Dwyane Wade and LeBron James will be fired up when the Heat take on the Lakers Sunday afternoon in a nationally televised game.
Not because the Lakers are particularly threatening this season, but because of Kobe Bryant. He is the measuring stick for all the great players in the NBA right now — five-time champion, 14-time All-Star, MVP, finals MVP, one of the top scorers ever to play the game. Even at 33 playing through torn wrist ligaments (and right now a mask) he leads the league in scoring.
But while the contemporary players are trying to measure themselves against Kobe, Kobe is measuring himself against the greats.
He is thinking about his legacy and says right now his challenges do not come from contemporary players, Kobe told Dave McMenamin of ESPNLosAngeles.com.“At this point my rivals, in terms of what I have left to accomplish in my career, (left the game) when Magic (Johnson) and Michael (Jordan) retired in ’98,” Bryant said, referring to the second of Jordan’s three retirements that came after he won his sixth and final championship with the Chicago Bulls. “That’s it. In terms of what I’m looking to accomplish, that’s about it….
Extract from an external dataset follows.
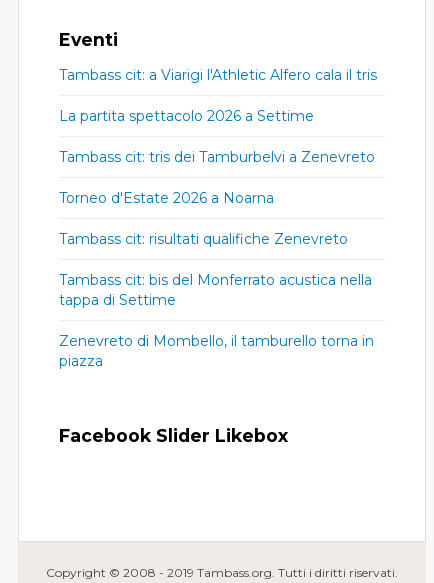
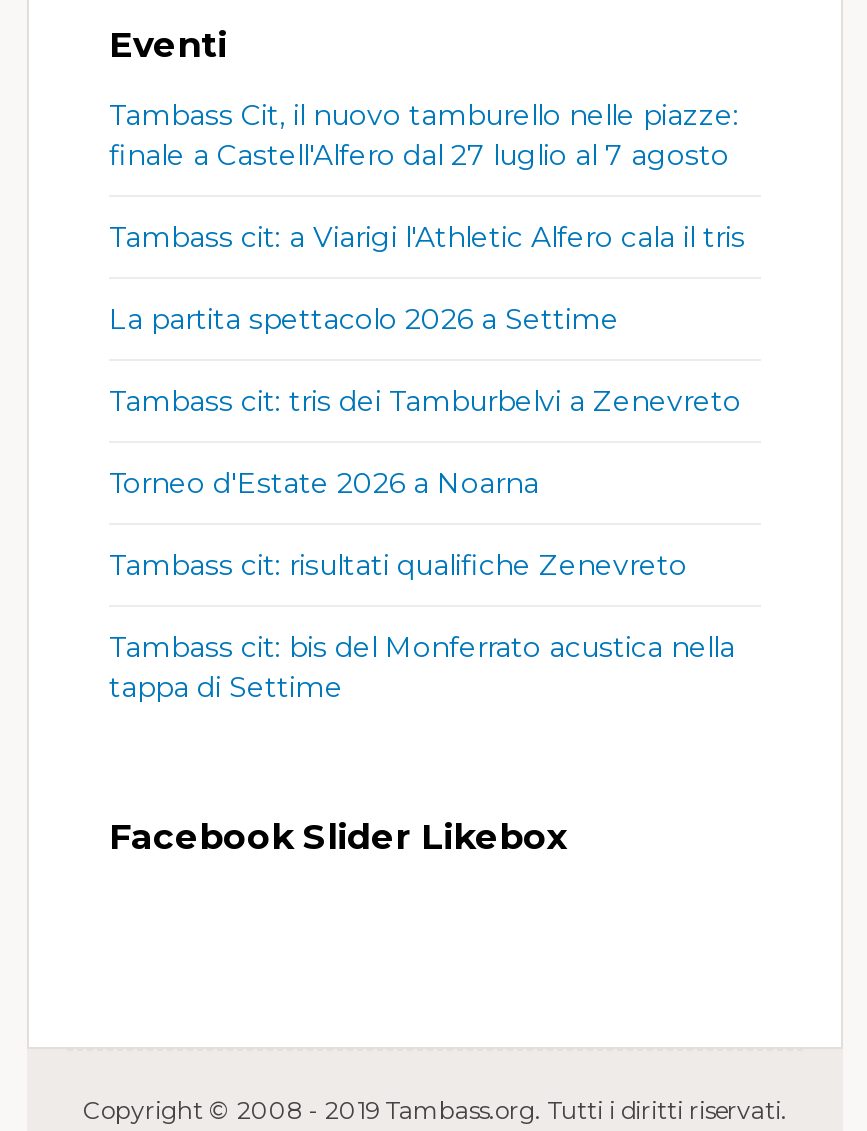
+ Tambass Cit, il nuovo tamburello nelle piazze:
+ finale a Castell'Alfero dal 27 luglio al 7 agosto

moved down: Tambass cit: a Viarigi l'Athletic Alfero cala il tris | La partita spettacolo 2026 a Settime | Tambass cit: tris dei Tamburbelvi a Zenevreto | Torneo d'Estate 2026 a Noarna | Tambass cit: risultati qualifiche Zenevreto | Tambass cit: bis del Monferrato acustica nella | tappa di Settime

- Zenevreto di Mombello, il tamburello torna in
- piazza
“What I have left to accomplish, those players retired a long time ago,” Bryant said.
He’s right in the grand sense — there is no contemporary player who right now has a legacy like Kobe. Tim Duncan is close, but as Kobe said you think of him differently because he’s a big, you compare him to different people. Kobe is the direct line with Jordan and Magic.
But to add to his legacy — to get that sixth ring like Jordan — Kobe is going to have to find a way to get past contemporary players. Specifically LeBron and Wade, who with the Heat look to be the team every other team must measure itself against for the next few years.
We’ll see how ready the Lakers are for that. We know Kobe will be ready.